Heroine Interview for The Husband Tree by Mary Connealy

» Posted on Jan 21, 2010 in Blog | Comments Off on Heroine Interview for The Husband Tree by Mary Connealy


This week I’m hosting Gail Pallotta with Love Turns the Tide and Mary Connealy with The Husband Tree. If you want to enter the drawing for the books (Love Turns the Tide will be a download), please leave a comment on one of the post during the week with your email address. I will not enter you without an email address (my way to contact you if you win). If you don’t want to leave an email address, another way you can enter is to email me at margaretdaley@gmail.com. The drawings end Sunday (Jan. 24th) evening.

Interview with the heroine from The Husband Tree:

1. Belle Tanner Wilson O’Rourk Santoni, tell me the most interesting thing about you.

I’ve been married three times to three worthless men. I married them because so many people believed a woman has to have a man, even though I haven’t have a man yet. The husbands don’t count. So I just buried the last one and I’ve sworn an oath to never marry again. In fact, if I could arrange it, I’d never lay eyes on one of the worthless varmints again. Except I’ve got to push my cattle to market and I can’t do it alone. So I need to hire help…and it’s gonna be male help. Disgusting, but I have no choice.

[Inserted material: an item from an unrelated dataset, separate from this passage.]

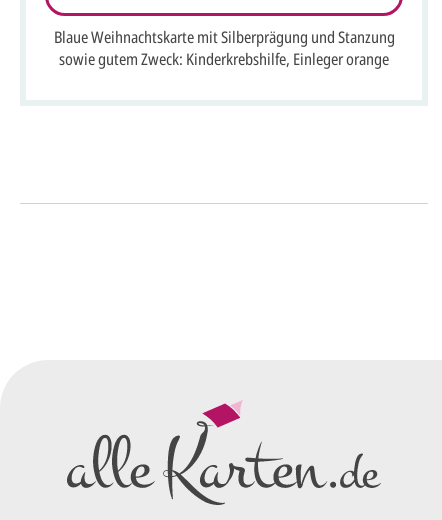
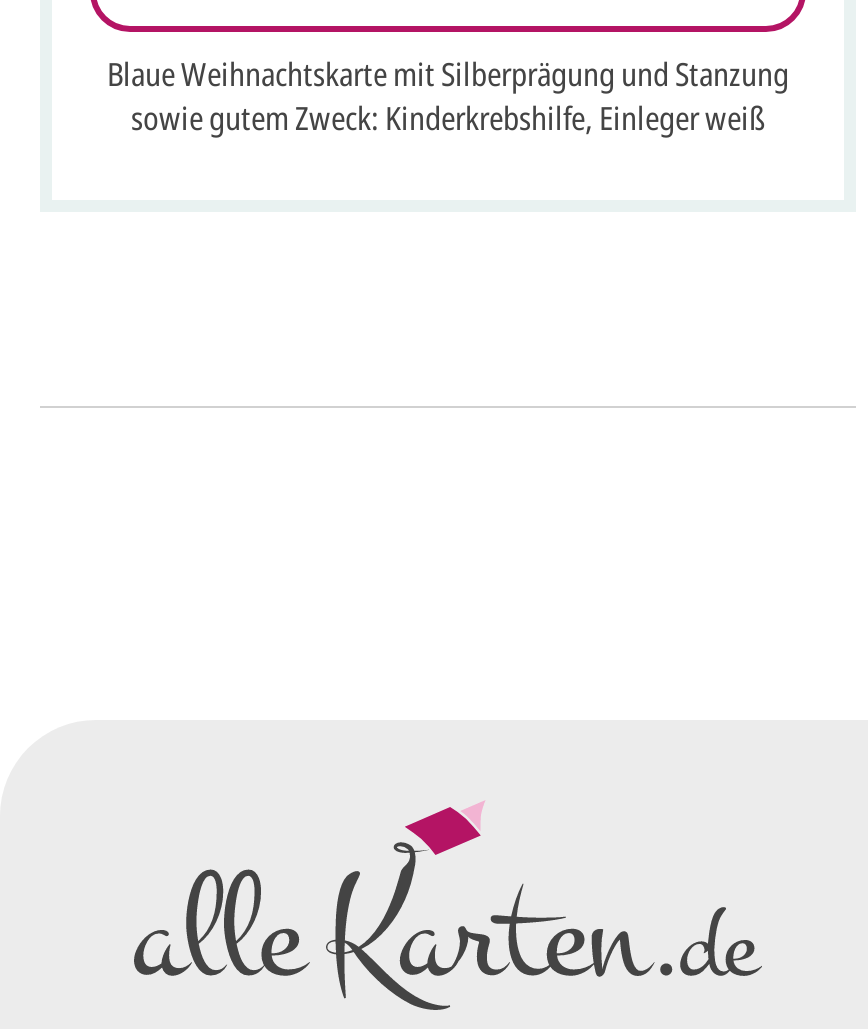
- sowie gutem Zweck: Kinderkrebshilfe, Einleger orange
+ sowie gutem Zweck: Kinderkrebshilfe, Einleger weiß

2. What do you do for fun?

I’ve got a ranch to run. I have no time for fun.

3. What do you put off doing because you dread it?

Talking to men. Working with men. Dealing with men. It always turns bad on me.

4. What are you afraid of most in life?

My own bad judgment. I keep picking worthless men. Why? What is broken in me that I pick men who won’t help?

5. What do you want out of life?

My life is all about my children, taking care of them. The girls and I run the ranch together and the ranch is only important because it’s supporting us, feeding us, sheltering us. I want nothing but to be left alone to raise my girls. I am SICK of people telling me a woman has to be married to survive.

6. What is the most important thing to you?

My children. The only good thing to come out of my bad marriages.

7. Do you read?

If so, what is your favorite type of book to read? We own a Bible. That’s the only book in the house. I’ve taught my children to read using it.

8. If you could change one thing about yourself, what would it be?

I’d get a strong enough backbone to turn down all the men who are going to come charging in here with their marriage proposals. I don’t have any illusions that the men are interested in me. They say I’m beautiful, but I’ve got callused hands and my hair stays back in a brain. My skin is rough from the wind and sun. My lips are chapped and I haven’t had on a pretty dress in 15 years. What I do have is the prettiest mountain valley west of the Mississippi and three thousand head of cattle, cash on the hoof. I could look like the north end of a southbound mule and men would still want to marry me.
9. Do you have a pet?

If so, what is it and why that pet? No pets. Animals are to eat and to ride and to sell for cash money. I don’t even let myself get attached to a special horse.

10. If you could travel back in time, where would you go and why?

I wish I could say I’d never marry the men I did. But I love my daughters and they’re the only thing that makes my life worth living. So to wish the men away, I’d have to give them up. Still, I wish I’d have gone after Gerald O’Rourk with a skillet the first time he came on the property rather than waiting until after he knocked me down the first time.
I can’t understand why my father raised me to run his ranch then cast me aside when he had a son. I don’t think going back would help, but I feel like I’d have lived my life differently if I’d have known Pa expected me to be a wife instead of a rancher. I guess I’d have ignored my pa and his teaching and stayed inside with my ailing mother. But I can’t imagine doing that, so what’s the point of going back?